--- Problem description ---
Report every line of the data that includes "Lampe".

%%

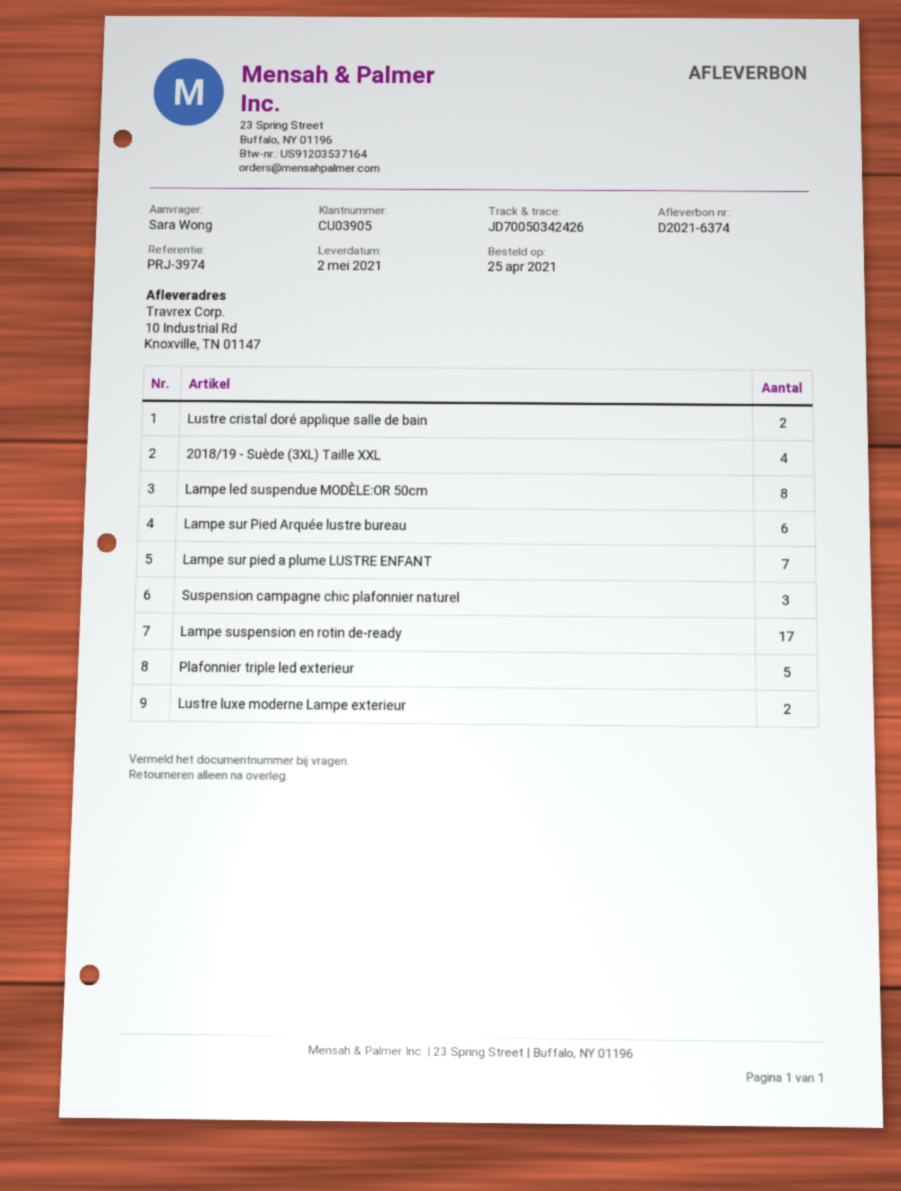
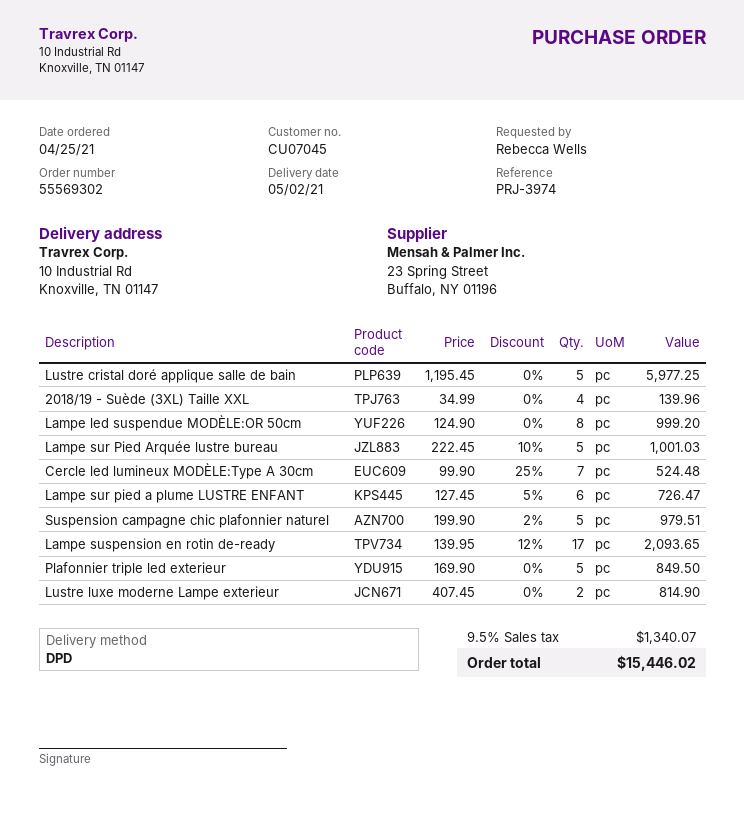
customer number: CU03905 -> CU07045
ordered by: Sara Wong -> Rebecca Wells
Lustre cristal doré applique salle de bain: 2 -> 5
Lampe sur Pied Arquée lustre bureau: 6 -> 5
Lampe sur pied a plume LUSTRE ENFANT: 7 -> 6
Suspension campagne chic plafonnier naturel: 3 -> 5
Cercle led lumineux MODÈLE:Type A 30cm: none -> 7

%%

--- Response to the exercise ---
Lampe sur Pied Arquée lustre bureau: 6 -> 5
Lampe sur pied a plume LUSTRE ENFANT: 7 -> 6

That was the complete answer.